Due to the abrupt halt of the study, researchers were unable to conclude whether patients taking lower doses of chloroquine experienced any benefits from taking the drug.

Chloroquinephosphate and hydroxychloroquine are chemicals used in home aquariums and commercially available for purchase at stores and on the internet. There are unconfirmed media reports that the aquarium chemicals may be out of stock due to potential increased demand by the public because of statements made by government officials. However, there are currently no pharmaceutical products approved by the FDA to treat or prevent COVID-19.
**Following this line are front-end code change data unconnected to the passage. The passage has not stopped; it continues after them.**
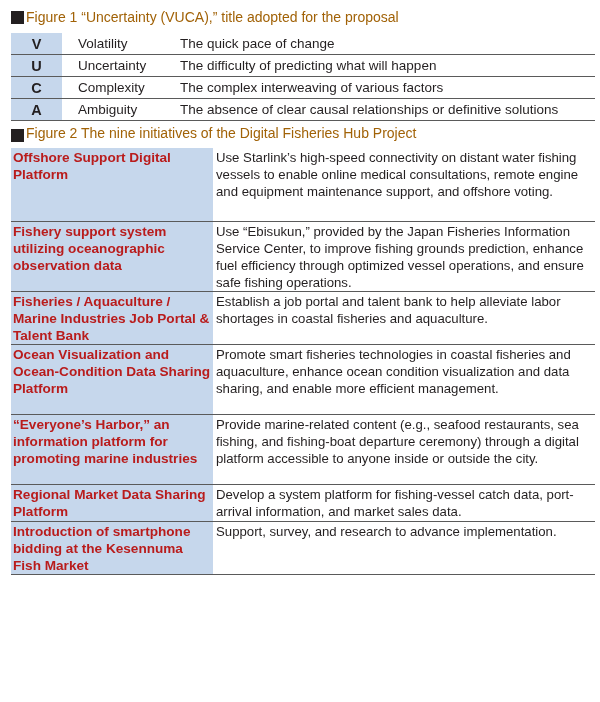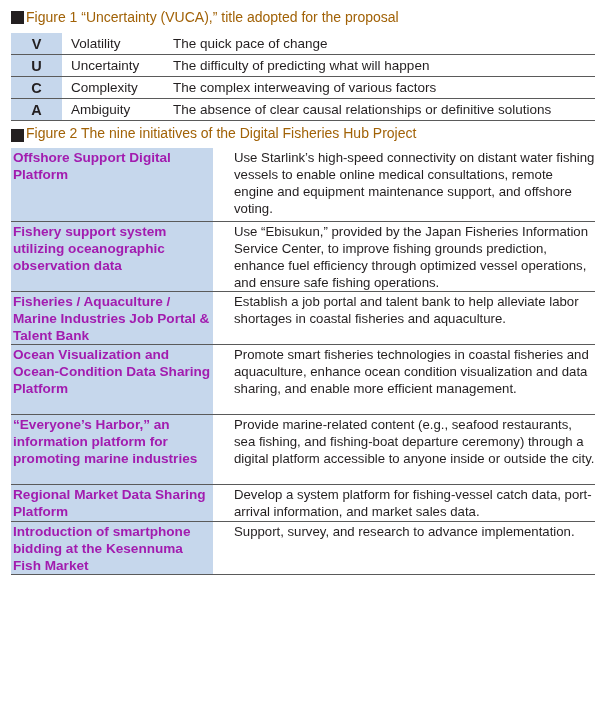--- a/index.html
+++ b/index.html
@@ -13,31 +13,31 @@
     display: flex; align-items: center;
   }
   .fig-title .sq { display: inline-block; width: 13px; height: 13px; background: #231f20; margin-right: 2px; }
   #fig1-title { top: 8px; }
   #fig2-title { top: 124px; align-items: flex-end; }
 
   table { border-collapse: collapse; position: absolute; left: 11px; width: 584px; }
   #vuca { top: 33px; }
   #vuca td { height: 21px; padding: 0; font-size: 13.5px; border-bottom: 1.5px solid #5a5a5a; vertical-align: middle; }
   #vuca td.letter { width: 51px; background: #c6d7ec; text-align: center; font-weight: bold; font-size: 14.5px; }
-  #vuca td.term { width: 102px; padding-left: 9px; }
+  #vuca td.term { width: 102px; padding-left: 16px; }
   #vuca td.desc { padding-left: 0; margin-left: 36px; }
 
   #initiatives { top: 148px; }
   #initiatives td { padding: 0; vertical-align: top; border-bottom: 1.5px solid #5a5a5a; }
   #initiatives td.name {
     width: 200px; background: #c6d7ec; font-weight: bold; font-size: 13.6px;
-    line-height: 17px; padding: 1px 0 0 2px; color: #a21caf;
+    line-height: 17px; padding: 1px 0 0 2px; color: #b91c1c;
   }
   #initiatives td.desc {
-    font-size: 13.2px; line-height: 17px; padding: 1px 0 0 21px; color: #231f20;
+    font-size: 13.2px; line-height: 17px; padding: 1px 0 0 3px; color: #231f20;
   }
 </style>
 </head>
 <body>
 
 <div class="fig-title" id="fig1-title">
   <span class="sq"></span>
   <span>Figure 1 “Uncertainty (VUCA),” title adopted for the proposal</span>
 </div>
 

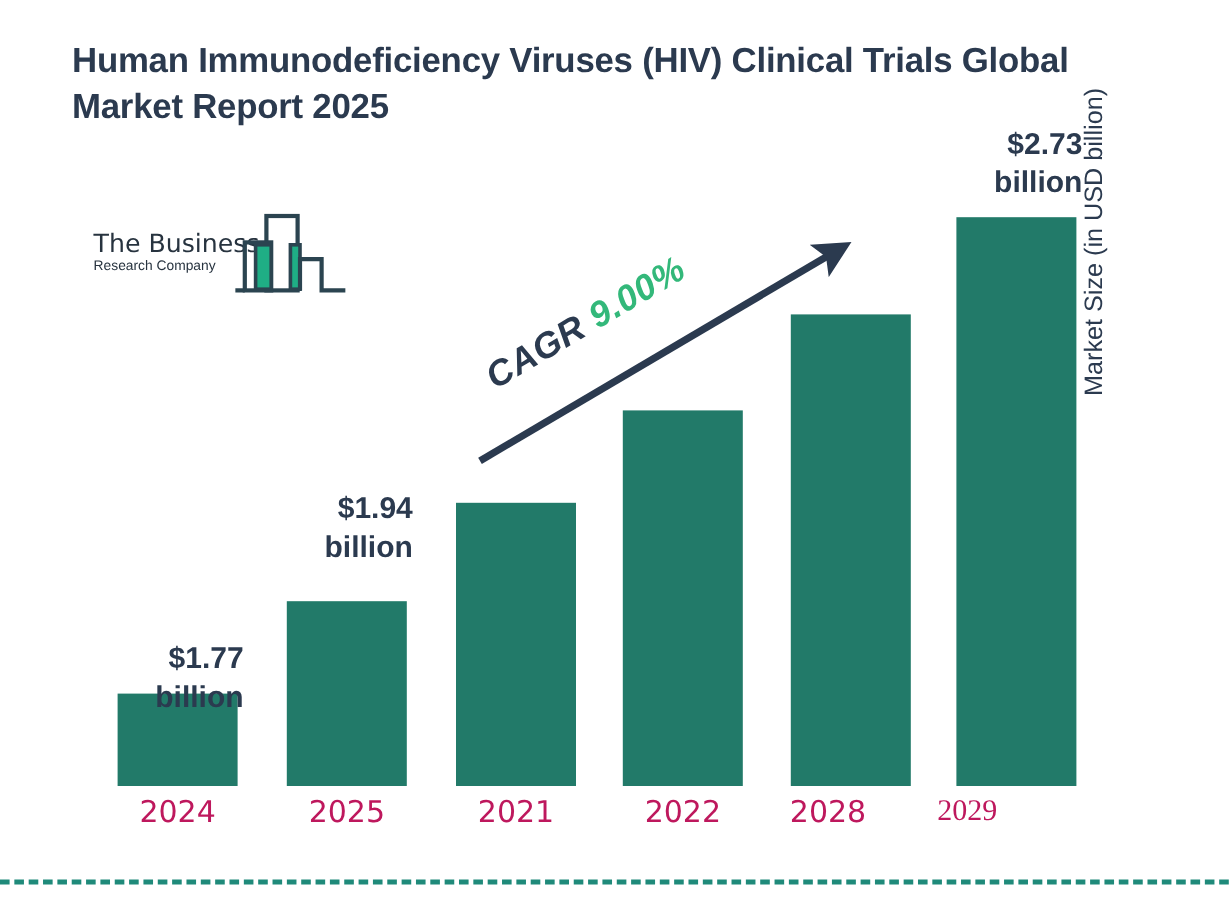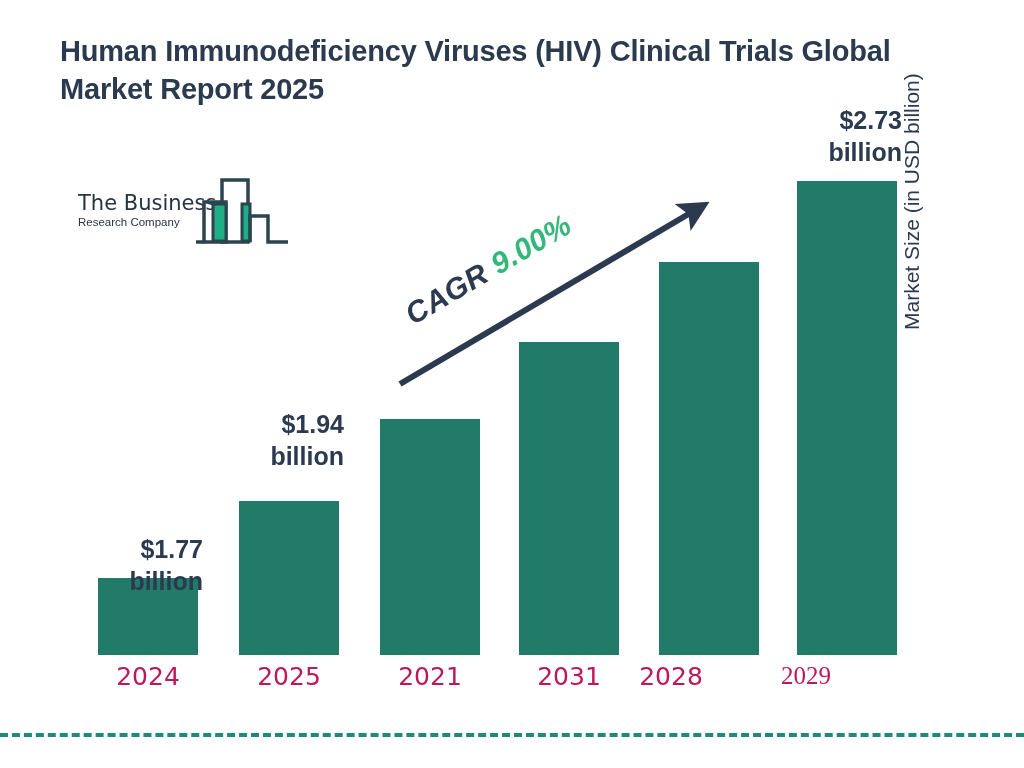--- a/index.html
+++ b/index.html
@@ -185,22 +185,22 @@
   <div class="bar-label" style="left:93px;  top:485px; width:110px;margin-top:48px;">$1.77
 billion</div>
   <div class="bar-label" style="left:234px; top:408px; width:110px;">$1.94
 billion</div>
   <div class="bar-label" style="left:792px; top:104px; width:110px;">$2.73
 billion</div>
 
   <div class="x-tick" style="left:98px;">2024</div>
   <div class="x-tick" style="left:239px;">2025</div>
   <div class="x-tick" style="left:380px;">2021</div>
-  <div class="x-tick" style="left:519px;">2031</div>
-  <div class="x-tick" style="left:621px;">2028</div>
+  <div class="x-tick" style="left:519px;">2022</div>
+  <div class="x-tick" style="left:640px;">2028</div>
   <div class="x-tick" style="left:756px;font-family:Liberation Serif, serif;">2029</div>
 
   <svg id="cagr-annotation">
     <defs>
       <marker id="arrowhead" markerWidth="5.2" markerHeight="5.2" refX="1.8" refY="2.6" orient="auto">
         <polygon points="0,0 5.2,2.6 0,5.2 1.1,2.6" fill="#2b3a4f"></polygon>
       </marker>
     </defs>
     <line x1="4" y1="188" x2="296" y2="16" stroke="#2b3a4f" stroke-width="6" marker-end="url(#arrowhead)"></line>
   </svg>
Amid the ongoing coronavirus outbreak, poison control experts released a warning late last month asking consumers not to self-medicate with chloroquine and hydroxychloroquine drugs that have not been prescribed by a doctor, due to the risk of severe and life threatening side effects.

Chloroquine phosphate has been used in the past to treat against malaria, however, when used without a prescription and not under the supervision of a doctor may result in serious and potentially life-threatening side effects, according to the U.S. Centers for Disease Control and Prevention (CDC) warns.

When used inappropriately or overdosed, the medication can lead to severe toxicity, including cardiac rhythm disturbances, such as prolonged QT, severe hypokalemia, cardiovascular collapse, seizures, coma, and death.

Recently, experts have suggested chloroquine and hydroxychloroquine may be an effective addition for the treatment of COVID-19 in some patients, based on past outbreak treatments used to fight off the Severe Acute Respiratory Syndrome (SARS). However, they are still considered experimental and are only being prescribed under close supervision of a physician in a trial basis.

Some reports indicate chloroquine and hydroxychloroquine are currently being given to some confirmed positive, hospitalized COVID-19 patients that have mildly severe symptoms with severe lung complications, or moderate to severe symptoms of the disease. However, these patients have been medically evaluated to make sure they have no pre-existing medical conditions which would exclude them from taking the drugs.